I read this book over a two day period and would have loved in an ideal world to sit down and devour it in 24 hours but unfortunately work and family get in the way! (Joking….probably).

Shark Heart is a beautiful and unique love story, all forms of love being included be that familial or romantic. It’s a book to make you stop and think about the people you love and what you would do without them. It deals with loss, motherhood, love, grief, dreams and hopes and I absolutely loved it.

Thank you so much to Ella Patel and Jo Fletcher books for my beautiful copy (that cover is stunning!).

See you all soon.

Amanda – Bookishchat

Lioness By Emily Perkins – A Review

Publisher: Bloomsbury

Publication Date: 6th July 2023

Set in New Zealand, Lioness by Emily Perkins published by Bloomsbury tells the story of our protagonist Therese Thorne, a fifty-something woman who came from a normal background and married into a wealthy empire building family when she married property developer Trevor Thorne. Therese, with Trevor’s backing and investment built her own homeware brand that is now super successful and well known and now Therese wants to expand into Sydney. Trevor is having one final construction and development hurrah and is building a hotel, the plan being he will see it through and then move with Terese to Sydney to start to wind down, being now in his seventies.

However, a scandal involving the permissions for the building and how quickly they were passed is thrown into the public eye and work on the hotel abruptly stops whilst Trevor and his councillor contact are investigated.

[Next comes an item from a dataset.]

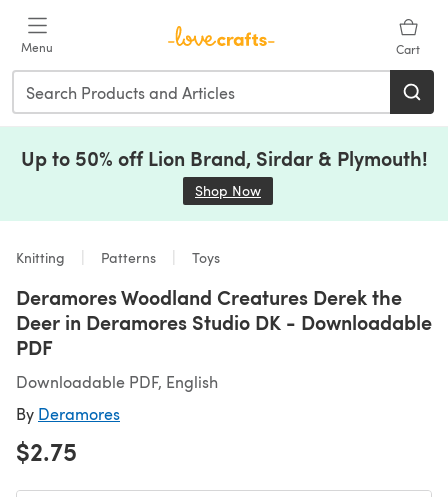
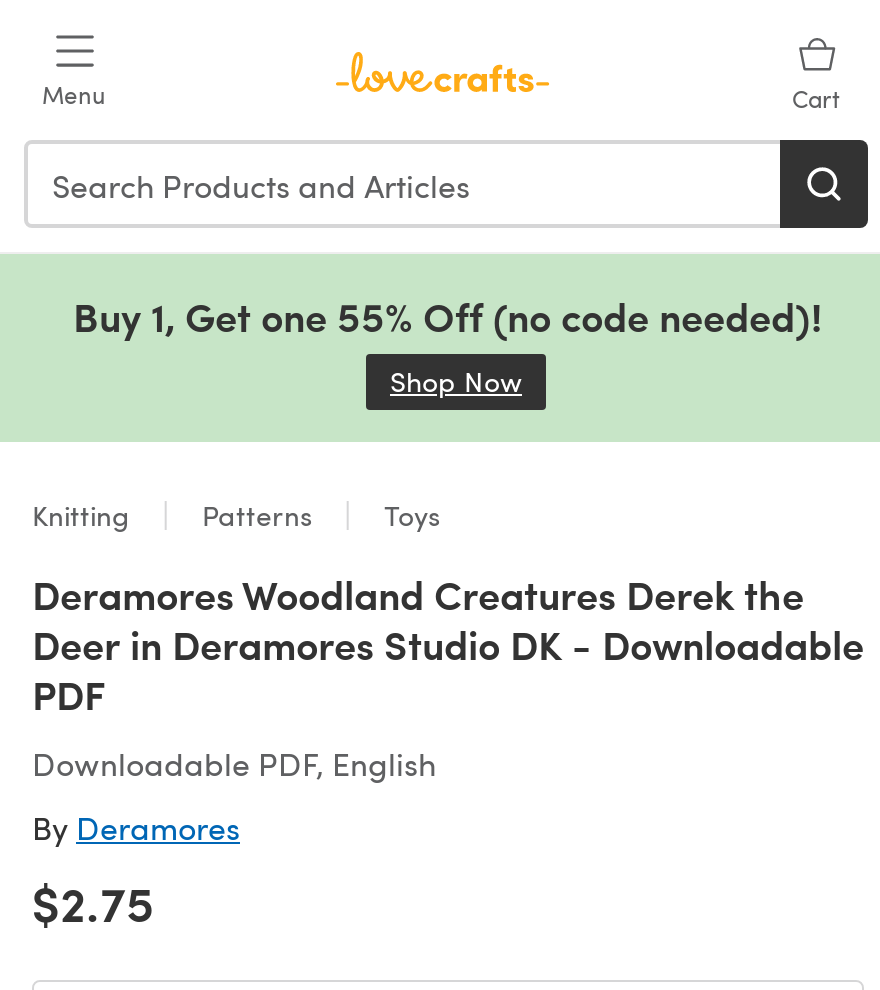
[20,144,428,172] Up to 50% off Lion Brand, Sirdar & Plymouth! -> [73,288,823,344] Buy 1, Get one 55% Off (no code needed)!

Terese at first is a little shocked and unnerved but Trevor reassured her that it’s all a storm in a teacup and will blow over soon enough, adamant that he’s done nothing wrong. He then has to prove the same to his adult children.

Terese is a very held together, poised and professional woman. She panders to Trevor and his children and their families, making sure their holiday home is welcoming for them all and that they are all happy and cared for. She is impossibly polite and agreeable and is very good at putting on a united front at all their social gatherings and parties.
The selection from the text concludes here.